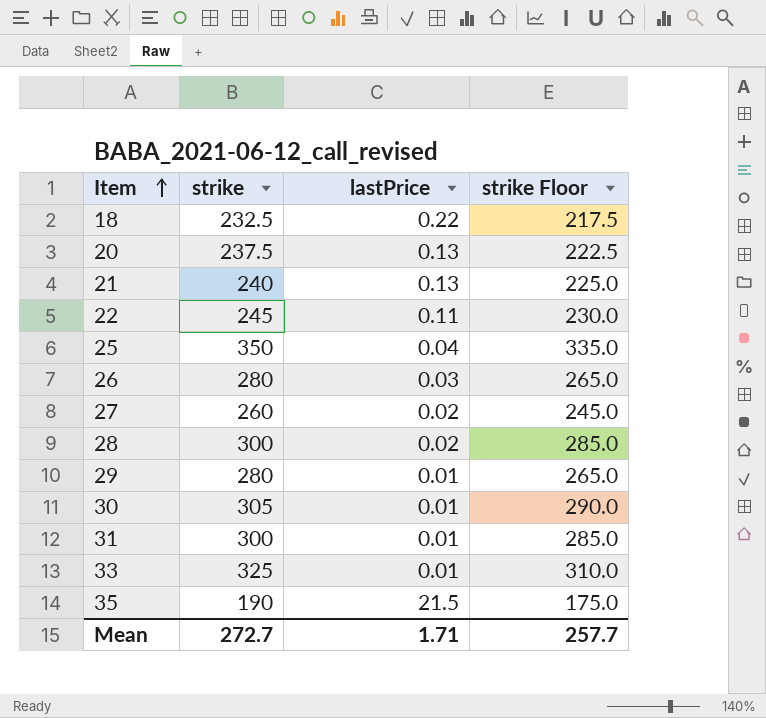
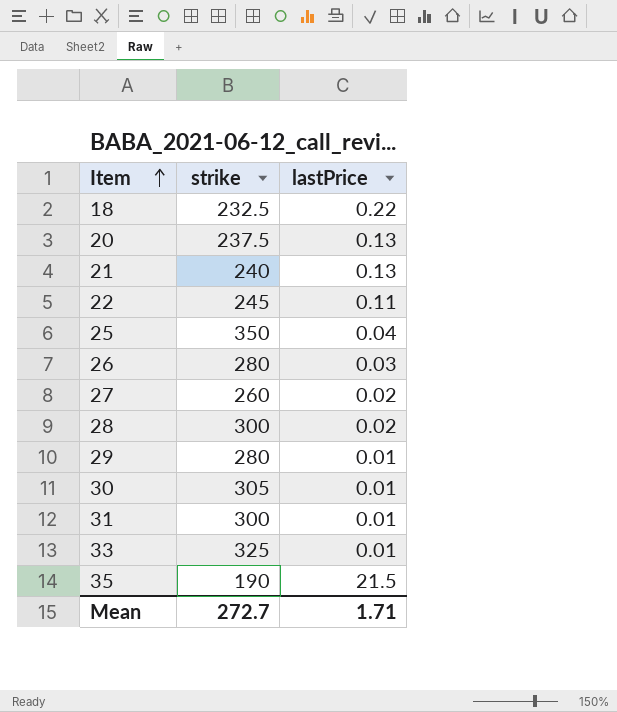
column strike Floor | formula: [strike] - 15 -> none

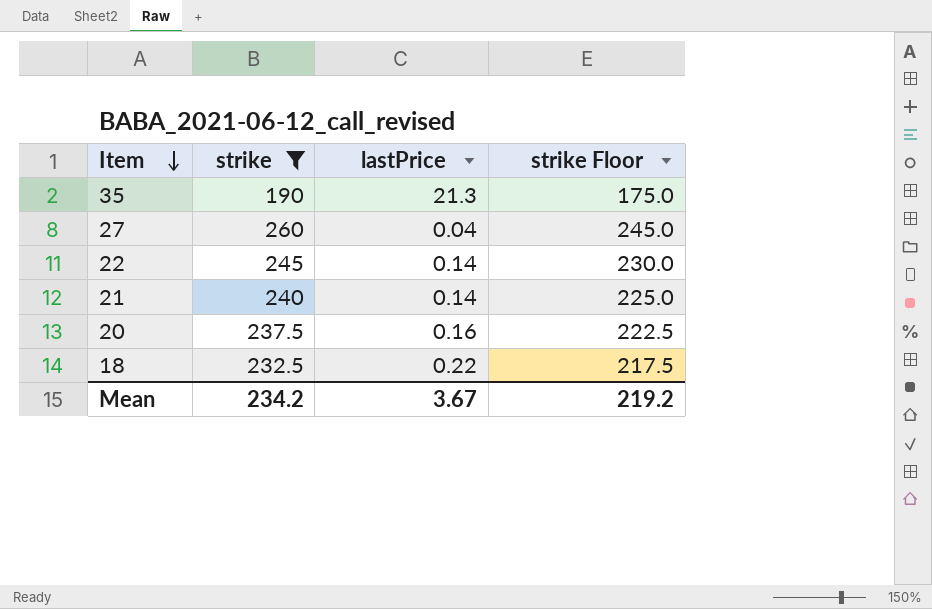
filter: none -> strike <= 260
row order: Item ascending -> Item descending
column strike Floor | formula: none -> [strike] - 15
35 | lastPrice: 21.5 -> 21.3
27 | lastPrice: 0.02 -> 0.04
22 | lastPrice: 0.11 -> 0.14
21 | lastPrice: 0.13 -> 0.14
20 | lastPrice: 0.13 -> 0.16
Mean | strike: 272.7 -> 234.2
Mean | lastPrice: 1.71 -> 3.67

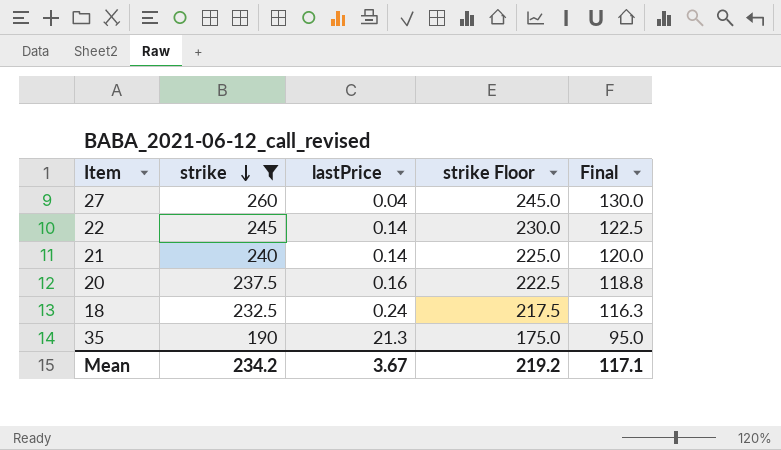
row order: Item descending -> strike descending
column Final | formula: none -> [strike] * 0.5
18 | lastPrice: 0.22 -> 0.24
------------------------------
* [EXERCISE BRIEF] All entries above are to be reproduced exactly, with no pictures.

* [SOLUTION TO THIS TASK]
column strike Floor | formula: [strike] - 15 -> none

filter: none -> strike <= 260
row order: Item ascending -> Item descending
column strike Floor | formula: none -> [strike] - 15
35 | lastPrice: 21.5 -> 21.3
27 | lastPrice: 0.02 -> 0.04
22 | lastPrice: 0.11 -> 0.14
21 | lastPrice: 0.13 -> 0.14
20 | lastPrice: 0.13 -> 0.16
Mean | strike: 272.7 -> 234.2
Mean | lastPrice: 1.71 -> 3.67

row order: Item descending -> strike descending
column Final | formula: none -> [strike] * 0.5
18 | lastPrice: 0.22 -> 0.24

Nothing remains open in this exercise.